Végétation tropicale aux environs de Conakry. A. Fromager, B. Bananiers, C. Palmiers à huile, D. Papayers. Types spéciaux
de végétation tropicale.
Au bord de la mer, en Asie et dans toutes les îles de l'Océanie, abonde le Cocotier. A noter aussi la flore des marigots, c'est-à -dire des lieux bas remplis d'eau par les pluies ou par les infiltrations d'un bras de fleuve; elle se compose d'une foule de hautes herbes, parmi lesquelles dominent les Graminées et les Cypéracées. La flore du littoral, ou mangrove, est caractérisée dans les régions tropicales par des plantes très particulières qui frappent tout de suite le voyageur.
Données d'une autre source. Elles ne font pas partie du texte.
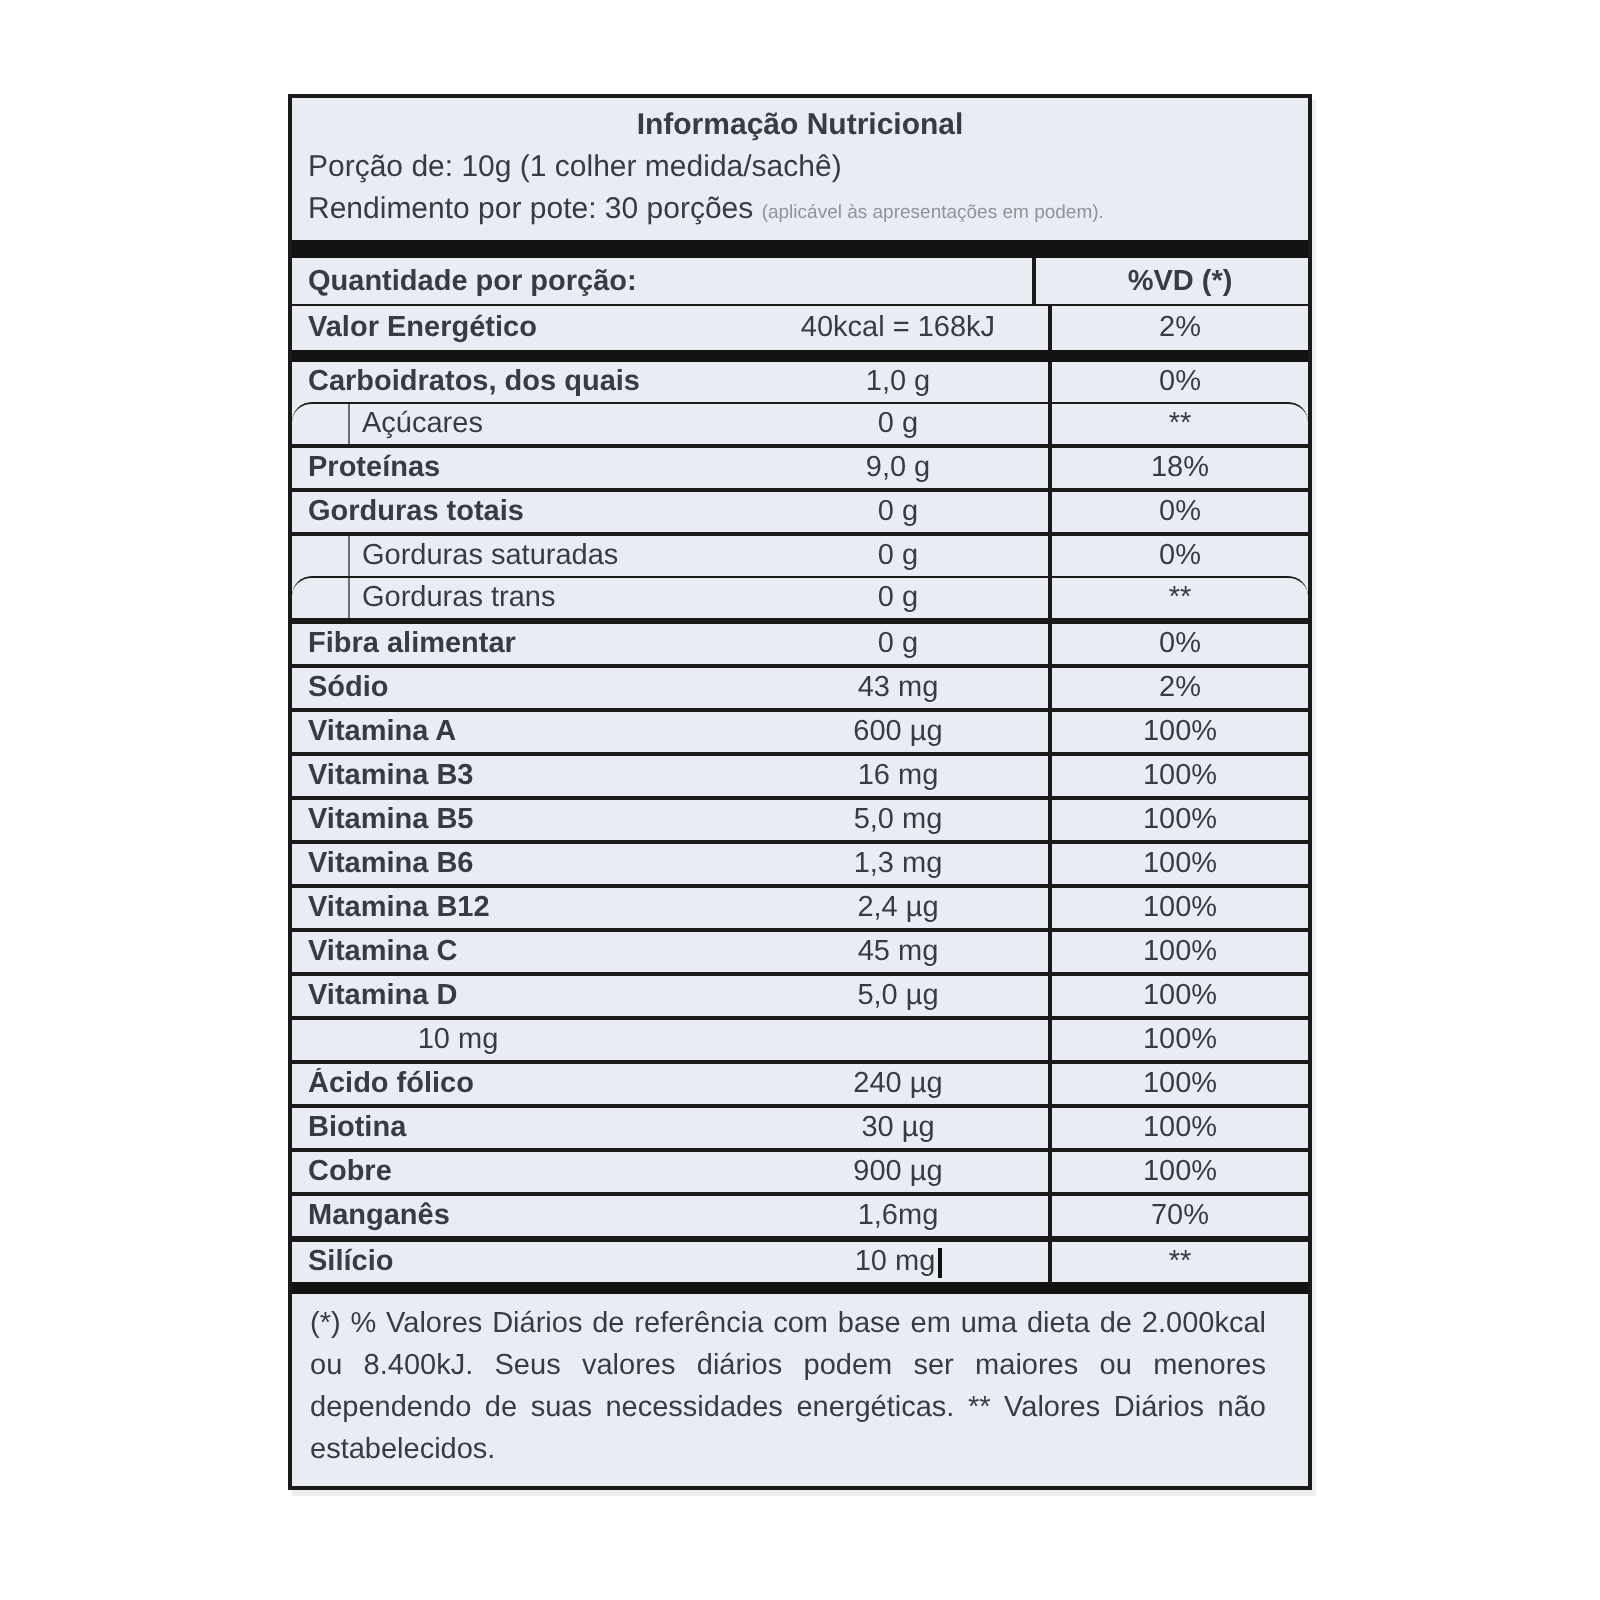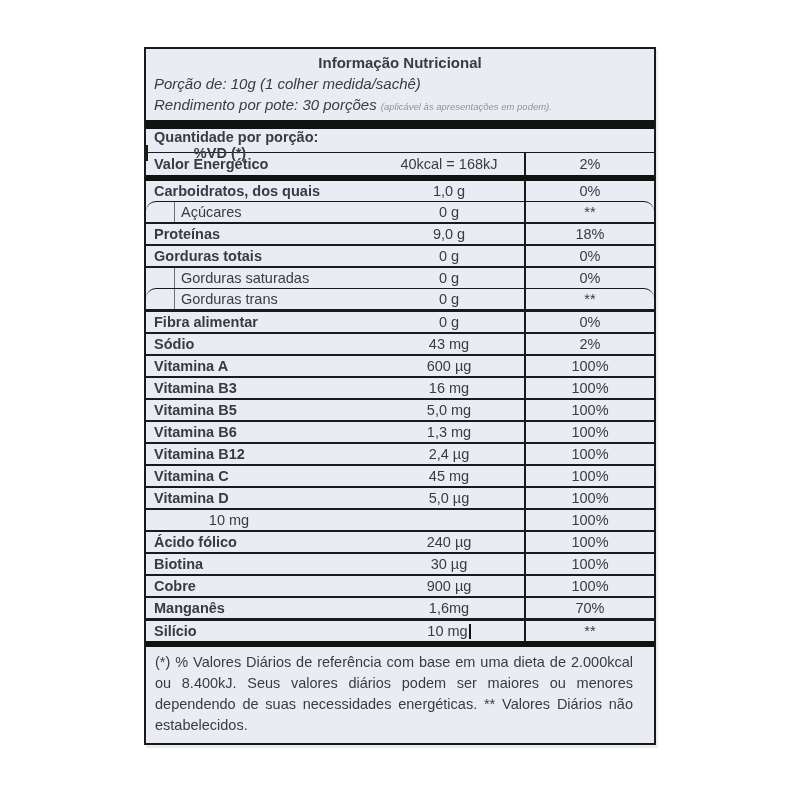--- a/index.html
+++ b/index.html
@@ -28,7 +28,7 @@
     font-size: 15px;
     line-height: 21px;
   }
-  .hline { font-size: 15px; line-height: 21px; font-style: italic; }
+  .hline { font-size: 15px; line-height: 21px; }
   .note { font-size: 9.5px; color: #8e939b; }
 
   .bar { width: 100%; background: #121212; }

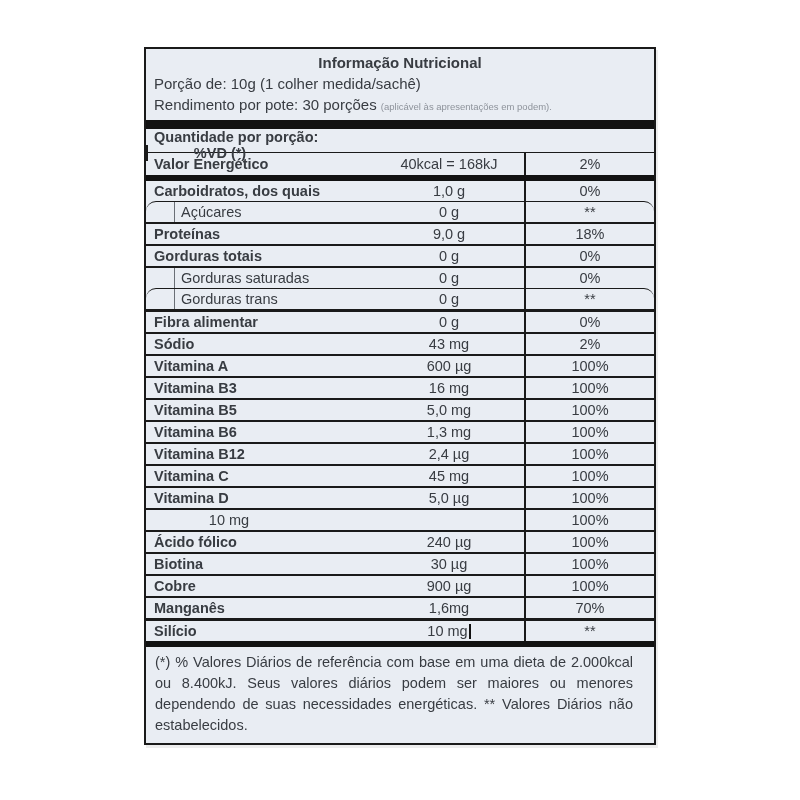--- a/index.html
+++ b/index.html
@@ -36,7 +36,7 @@
   .bar-md { height: 6px; }
 
   .row { display: flex; align-items: stretch; }
-  .row.hdr { height: 23px; flex-direction: column; }
+  .row.hdr { height: 23px; }
   .row.energy { height: 22px; border-top: 1px solid #1a1a1a; }
   #rows .row { height: 20px; }
   #rows .row.s1 { border-top: 1px solid #1a1a1a; border-radius: 10px; }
A mer basse, les Rhizophores ou Palétuviers se montrent comme de grandes araignées végétales, appuyées sur le sol par de nombreuses racines en arceaux. C'est le Rhizophora Mangle, qui est l'avant-garde de la végétation dans la mer. Aux branches de ces plantes pendent des fruits qui atteignent parfois plus de 1 mètre de long. En réalité, il s'agit de graines qui ont germé sur la plante mère et qui ont acquis sur l'arbre, par suite de l'humidité de l'atmosphère où vivent ces plantes, la propriété d'être vivipares. Grâce à cette particularité, la graine qui, d'ordinaire, tombe dans la vase, fréquemment recouverte par la mer, a déjà germé et s'enfonce profondément dans ce sol mouvant ; elle peut donc s'y installer avec une grande promptitude; c'est la raison pour laquelle ces végétaux se maintiennent là où tout autre serait immédiatement balayé par les courants marins. (J. Constantin, F. Faideau).